Please, Mother. You asked me to practice. Now you’re interrupting as usual.”

“It’s just for a second, darling. Remember your manners, now. Stand up and say hello to the gentleman. This is my son, Mr. Archer.”

He stood up, taller than I was, six foot three or four, and said hello. But he wasn’t looking at me. His eyes were on the window where a surf of light was beating. He stood there chewing his short upper lip as though he couldn’t stand the sight of an adult male. I could see why when his mother took his hand and caressed it, tittering nervously: “Henry is only sixteen. Isn’t he tall? Imagine little me giving birth to a great big fellow like Henry.”

He looked down into her upturned smile with a kind of disgusted resignation. If it hadn’t been for his unfinished face and the harsh lines in hers, they almost could have been father and daughter instead of mother and son. She fawned on him like a kitten. He pushed her away, gently:

“Don’t be ridiculous, Mother.” His bass was still uncertain. “You’re not a little girl–”
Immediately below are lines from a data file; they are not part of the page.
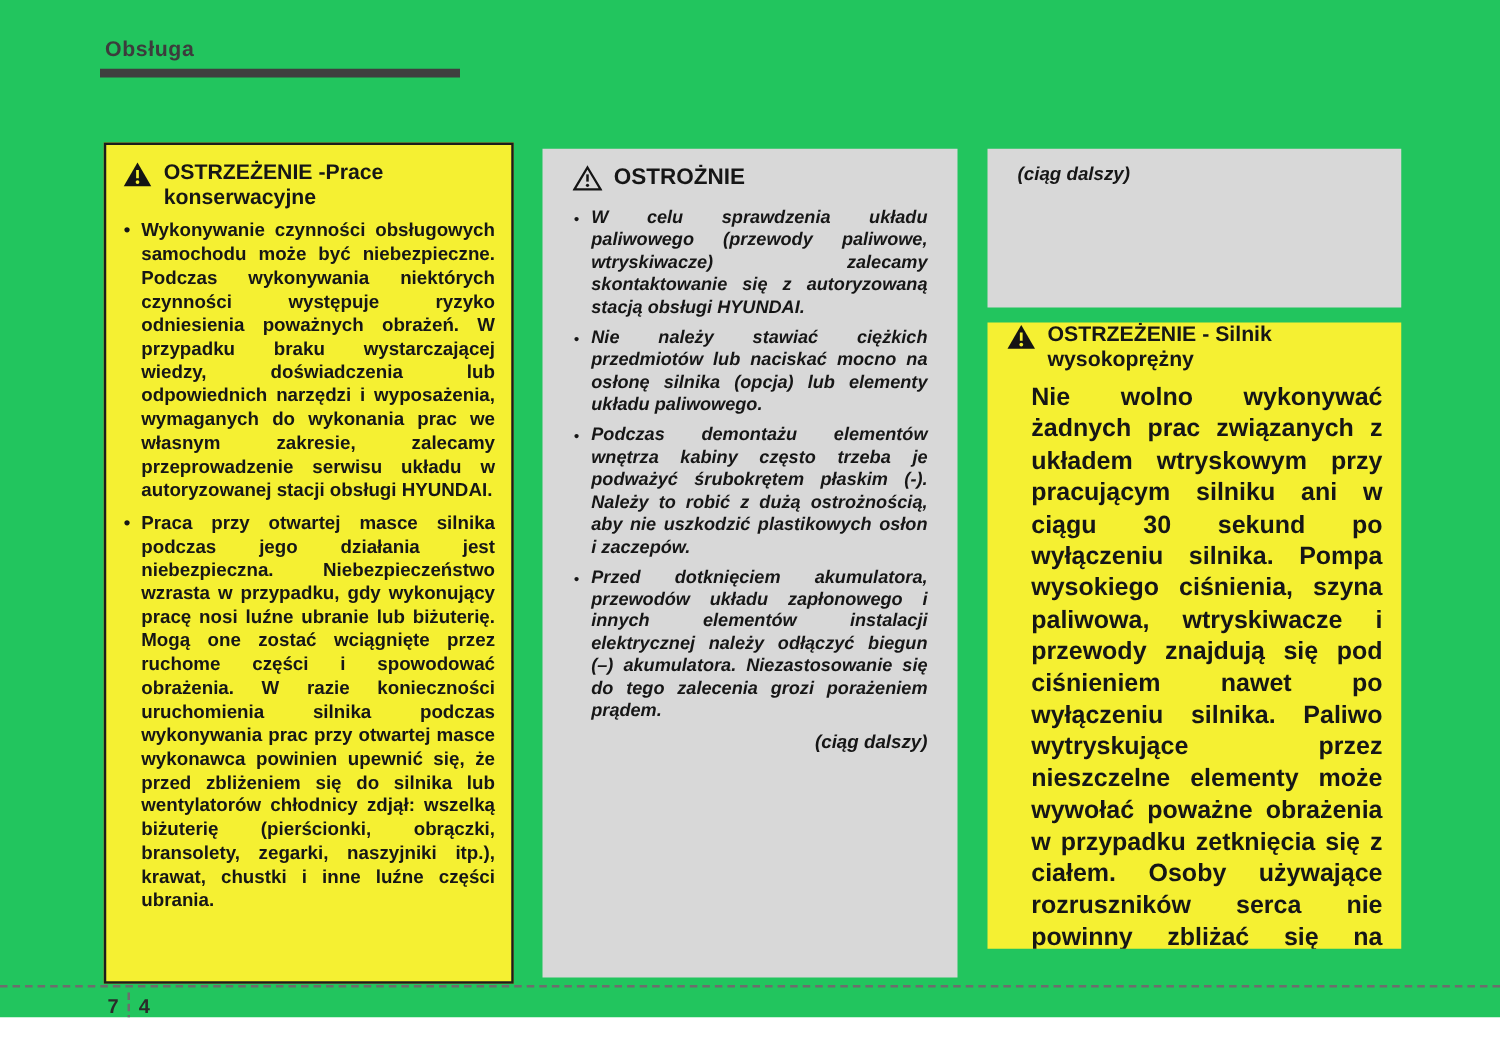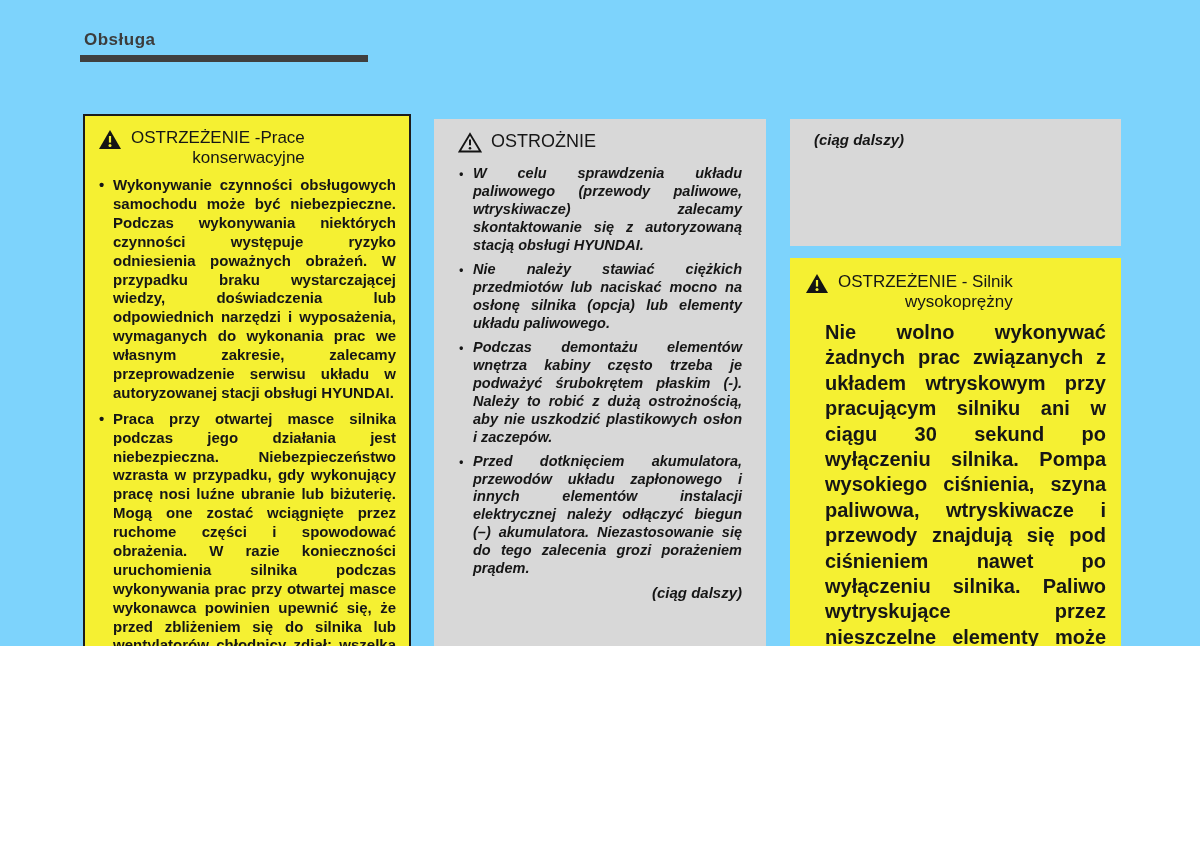--- a/index.html
+++ b/index.html
@@ -1,20 +1,20 @@
 <!DOCTYPE html>
 <html lang="pl"><head>
 <meta charset="utf-8">
 <style>
   html, body { margin: 0; padding: 0; background: #ffffff; }
   .page {
     position: relative;
     width: 1200px;
-    height: 646px;
-    background: #7dd3fc;
+    height: 814px;
+    background: #22c55e;
     font-family: "Liberation Sans", sans-serif;
     color: #161616;
     overflow: hidden;
   }
 
   
   .header-title {
     position: absolute;
     left: 84px;
     top: 30px;
@@ -44,30 +44,29 @@
   .note-box {
     position: absolute;
     background: #d8d8d8;
     box-sizing: border-box;
     padding: 12px 24px;
     overflow: hidden;
   }
   .box-left   { left: 83px;  top: 114px; width: 328px; height: 673px; }
   .box-mid    { left: 434px; top: 119px; width: 332px; height: 663px; }
   .box-rtop   { left: 790px; top: 119px; width: 331px; height: 127px; }
-  .box-rwarn  { left: 790px; top: 258px; width: 331px; height: 501px; background: #f5f032; border: none; padding: 14px 15px; }
+  .box-rwarn  { left: 790px; top: 258px; width: 331px; height: 501px; background: #f5f032; border: none; padding: 0 15px; }
 
   .title-row { display: flex; align-items: flex-start; gap: 9px; margin-bottom: 8px; }
   .warn-icon { flex: 0 0 auto; margin-top: 1px; }
   .box-title {
     font-size: 17px;
-    font-weight: normal;
+    font-weight: bold;
     line-height: 1.18;
     white-space: pre-line;
-    text-align: right;
   }
   .box-title.caution { font-size: 18px; }
 
   
   .bullets { list-style: none; margin: 0; padding: 0; }
   .bullets li {
     position: relative;
     padding-left: 15px;
     margin-bottom: 7px;
     text-align: justify;

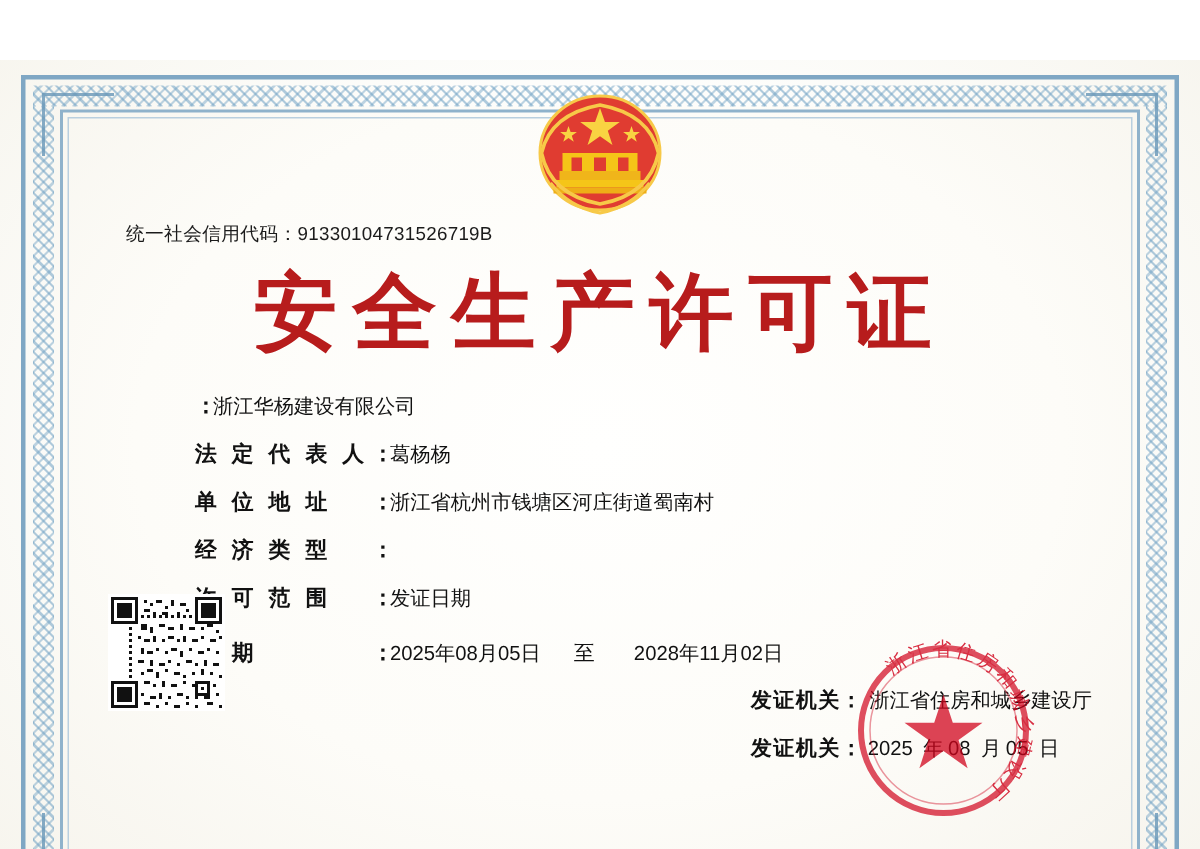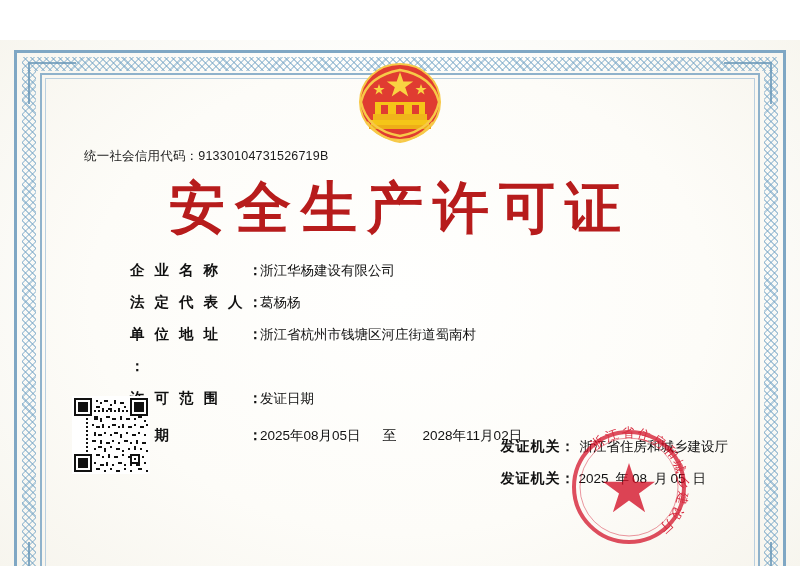--- a/index.html
+++ b/index.html
@@ -161,21 +161,21 @@
     background-color: #fff;
   }
   .qr canvas, .qr .qr-grid {
     width: 78px; height: 78px;
   }
 
   
   .issuer {
     position: absolute;
     right: 72px;
-    top: 398px;
+    top: 418px;
     text-align: left;
     font-size: 14px;
     color: #111;
   }
   .issuer-row {
     display: flex;
     align-items: baseline;
     margin-bottom: 14px;
     white-space: nowrap;
   }
@@ -251,38 +251,38 @@
     <div class="credit-code">
       <span>统一社会信用代码：</span><span>91330104731526719B</span>
     </div>
 
     <div class="title">安全生产许可证</div>
 
 
     <div class="fields">
 
       <div class="field-row">
-        <span class="field-label">企 业 名 称</span>
         <span class="field-colon">：</span>
         <span class="field-value">浙江华杨建设有限公司</span>
       </div>
 
       <div class="field-row">
         <span class="field-label">法 定 代 表 人</span>
         <span class="field-colon">：</span>
         <span class="field-value">葛杨杨</span>
       </div>
 
       <div class="field-row">
         <span class="field-label">单 位 地 址</span>
         <span class="field-colon">：</span>
         <span class="field-value">浙江省杭州市钱塘区河庄街道蜀南村</span>
       </div>
 
       <div class="field-row">
+        <span class="field-label">经 济 类 型</span>
         <span class="field-colon">：</span>
       </div>
 
       <div class="field-row">
         <span class="field-label">许 可 范 围</span>
         <span class="field-colon">：</span>
         <span class="field-value">发证日期</span>
       </div>
 
     </div>

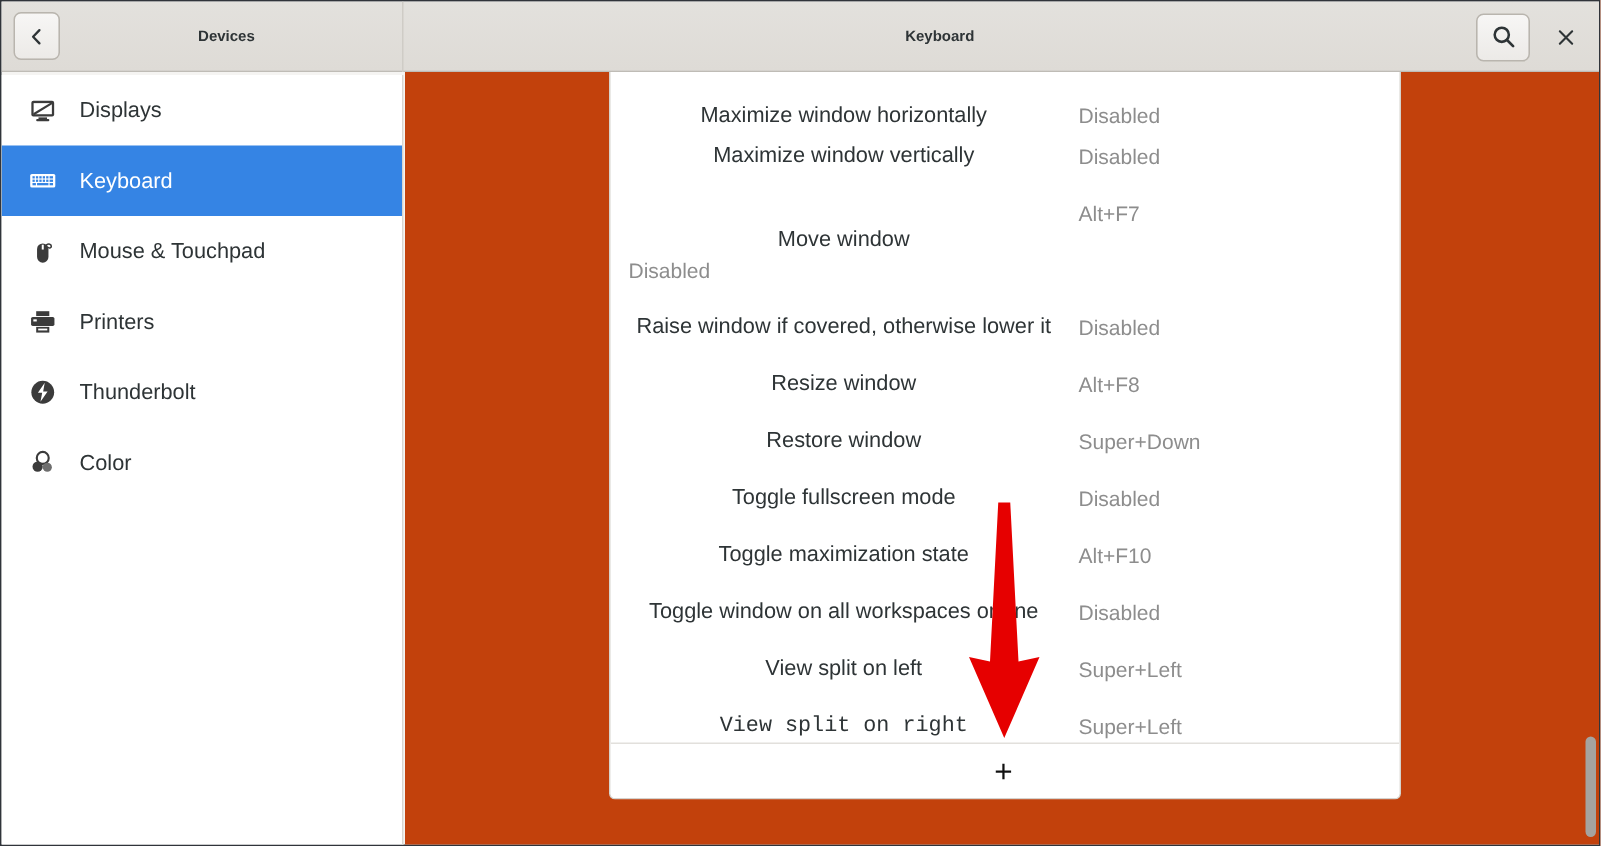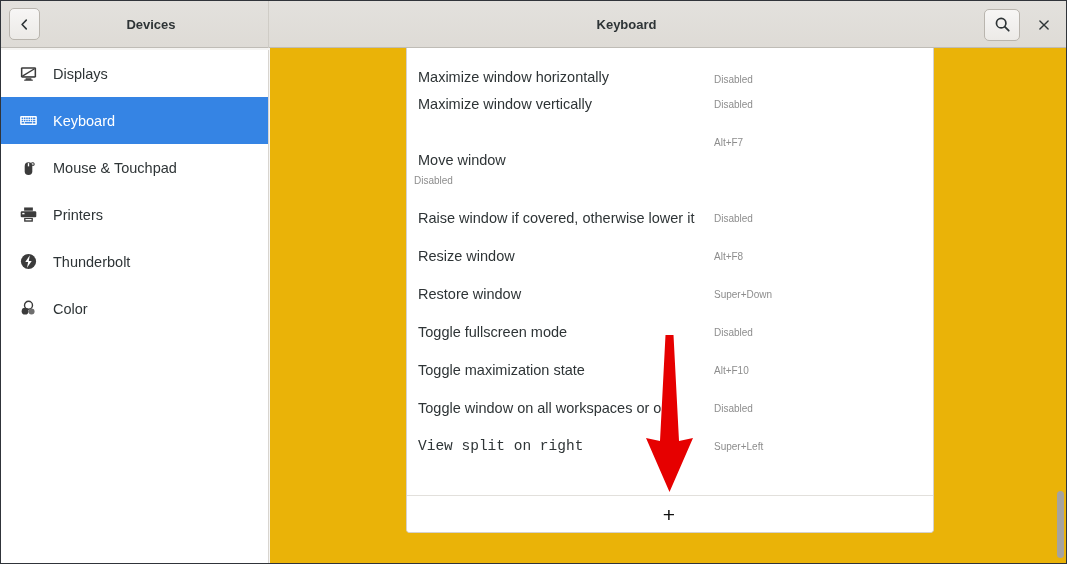--- a/index.html
+++ b/index.html
@@ -38,21 +38,21 @@
     cursor:pointer;
   }
   #back-button { margin-left:8px; }
   #search-button { width:36px; height:32px; position:absolute; right:48px; top:8px; }
   #close-button {
     position:absolute; right:8px; top:8px; width:32px; height:32px;
     display:flex; align-items:center; justify-content:center;
     border:none; background:transparent; cursor:pointer;
   }
   .hb-title {
-    font-size:13px; font-weight:bold; color:#2e3436;
+    font-size:10px; font-weight:bold; color:#2e3436;
     width:100%; text-align:center;
   }
   #devices-title { padding-right:6px; }
   #keyboard-title { text-align:center; padding-right:84px; }
 
   
   #sidebar {
     position:absolute; left:0; top:49px; width:268px; height:516px;
     background:#ffffff; border-right:1px solid #d8d5d0;
     overflow:hidden;
@@ -65,43 +65,43 @@
   .side-icon {
     width:22px; height:22px; margin-right:14px;
     display:flex; align-items:center; justify-content:center;
     flex:0 0 22px;
   }
   .side-icon svg { display:block; }
 
   
   #content {
     position:absolute; left:269px; top:47px; width:797px; height:516px;
-    background:#eab308; overflow:hidden;
+    background:#c2410c; overflow:hidden;text-align:center;
   }
   #list-frame {
     position:absolute; left:136px; top:0px; width:528px; height:485px;
     background:#ffffff;
     border-left:1px solid #d5d2cd;
     border-right:1px solid #d5d2cd;
     border-bottom:1px solid #d5d2cd;
     border-radius:0 0 4px 4px;
     overflow:hidden;
   }
   .row {
     height:38px; display:flex; align-items:center;
     cursor:pointer;
   }
   .row-name {
     font-size:14.5px; color:#2e3436;
     padding-left:11px; width:300px;
     white-space:nowrap;
   }
   .row-value {
-    font-size:10px; color:#8d8d8d;
-    margin-left:7px;
+    font-size:14px; color:#8d8d8d;
+    margin-left:12px;
   }
   #add-row {
     position:absolute; left:0; bottom:0; width:100%; height:37px;
     border-top:1px solid #e2e0dc;
     display:flex; align-items:center; justify-content:center;
     cursor:pointer; background:#ffffff;
   }
   #add-row .plus {
     font-size:21px; line-height:21px; color:#111; font-weight:500;
     position:relative; left:-1px;
@@ -282,20 +282,24 @@
       </div>
       <div class="row">
         <span class="row-name" style="width: 300px;">Toggle maximization state</span>
         <span class="row-value">Alt+F10</span>
       </div>
       <div class="row">
         <span class="row-name" style="width: 300px;">Toggle window on all workspaces or one</span>
         <span class="row-value">Disabled</span>
       </div>
       <div class="row">
+        <span class="row-name" style="width: 300px;">View split on left</span>
+        <span class="row-value">Super+Left</span>
+      </div>
+      <div class="row">
         <span class="row-name" style="width: 300px; font-family: Liberation Mono, monospace;">View split on right</span>
         <span class="row-value">Super+Left</span>
       </div>
 
       <div id="add-row">
         <span class="plus">+</span>
       </div>
     </div>
 
     <div id="scrollbar-track">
“I’m your little girl,” she said in a falsetto which screeked along my spine. “You’re just embarrassed because you know I’m your girl.”

The boy’s eyes met mine. They were tragic with pain and understanding. I left the room. Mrs. Wrightson’s footsteps pattered after me. Before we were outside, the piano came to life in a plangent chord repeated loudly and violently. The boy began to replay the prelude he had been working on, this time in boogic tempo, with a terrible left hand prowling and growling down in the deep bass.